=== EXERCISE ===
Repeat the data that follows verbatim. Images are not part of the copy.

=== RECORDS PROVIDED ===
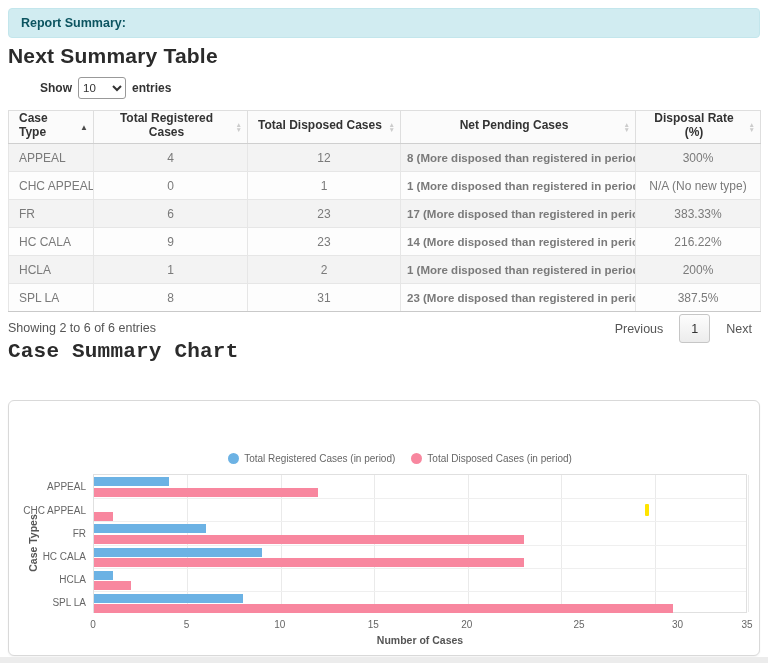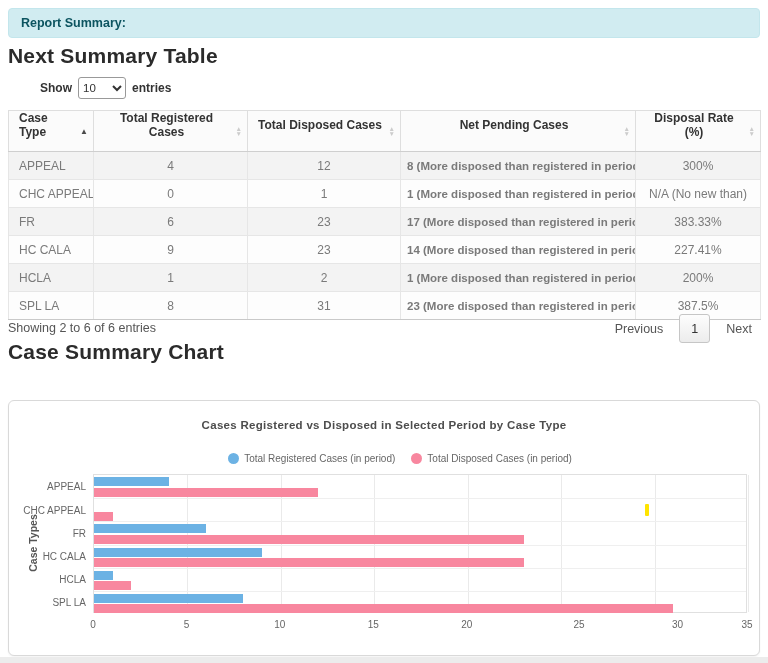"Case Type" .case-table th { padding: 0 18px 12px 10px -> 0 18px 4px 10px }
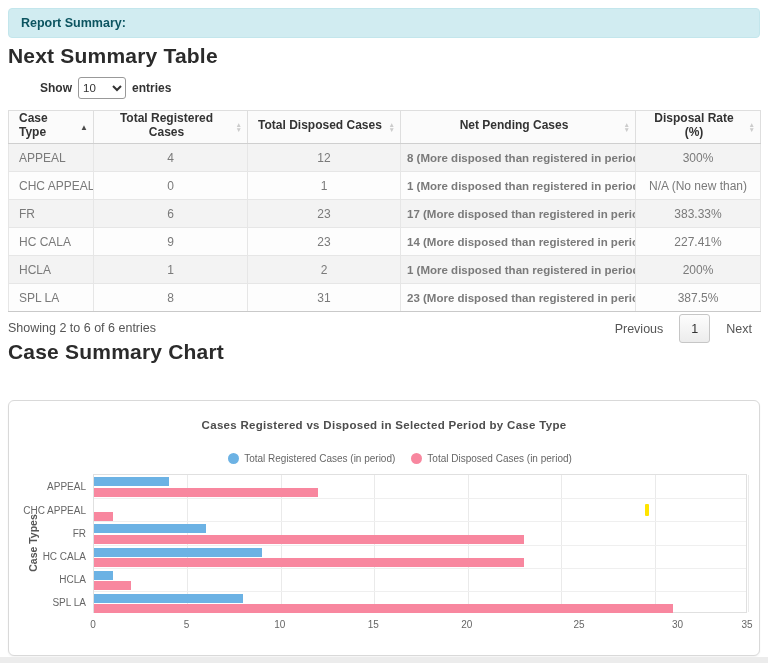"N/A (No new than)" td { text: than -> type }
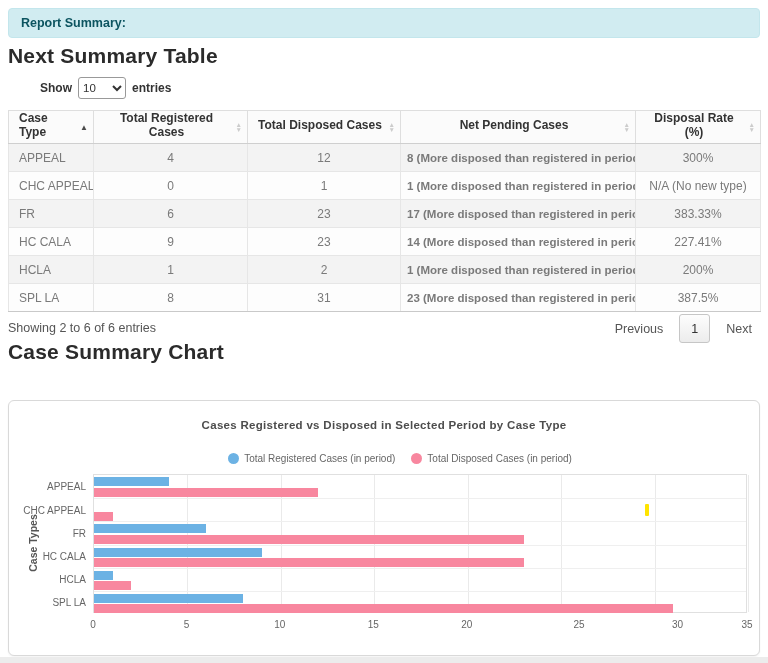"227.41%" td { text: 227.41% -> 216.22% }
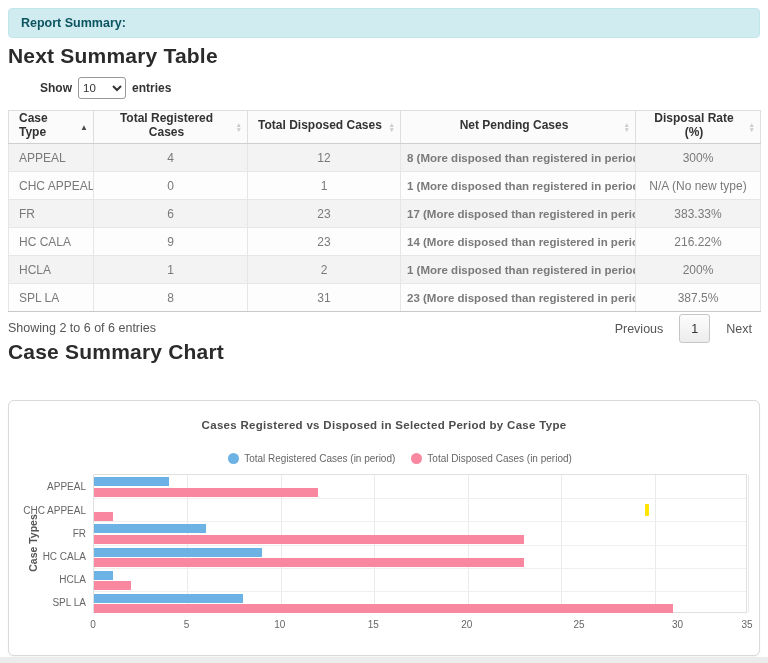"Case Summary Chart" #chart-heading { font-family: none -> Liberation Mono, monospace }
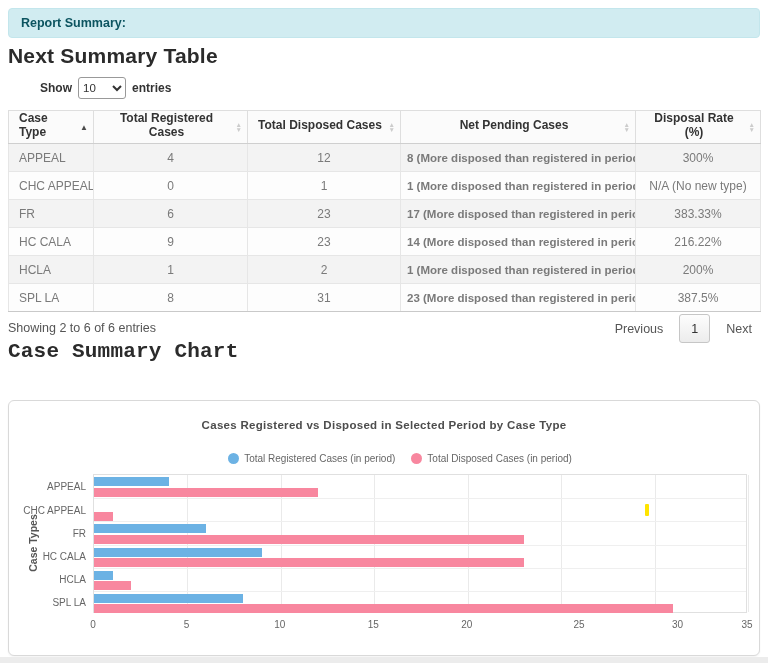"Cases Registered vs Disposed in" div.chart-title { html: <div>Cases Registered vs Disposed in Selected Period by Case Type</div> -> none }
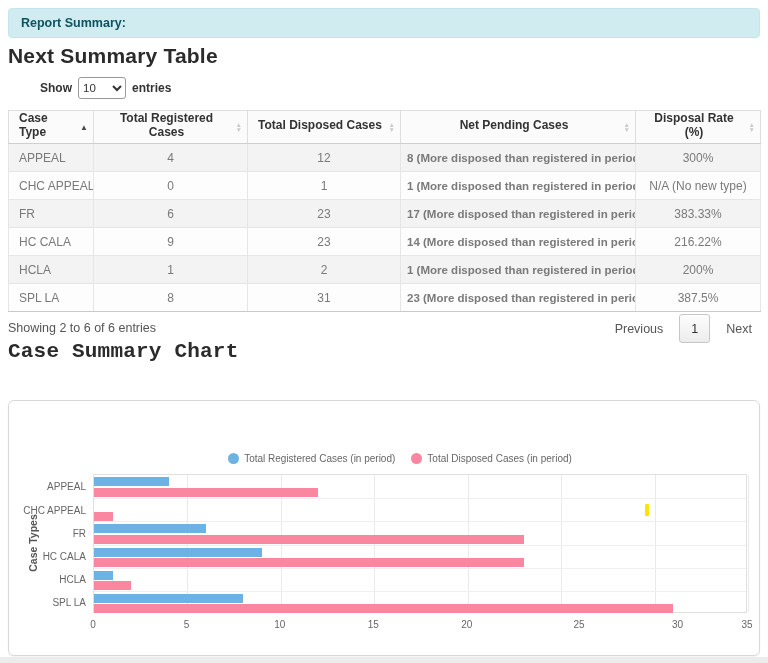"Number of Cases" div.x-label { html: none -> <div>Number of Cases</div> }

=== SOLUTION FOR THIS TASK ===
"Case Type" .case-table th { padding: 0 18px 12px 10px -> 0 18px 4px 10px }
"N/A (No new than)" td { text: than -> type }
"227.41%" td { text: 227.41% -> 216.22% }
"Case Summary Chart" #chart-heading { font-family: none -> Liberation Mono, monospace }
"Cases Registered vs Disposed in" div.chart-title { html: <div>Cases Registered vs Disposed in Selected Period by Case Type</div> -> none }
"Number of Cases" div.x-label { html: none -> <div>Number of Cases</div> }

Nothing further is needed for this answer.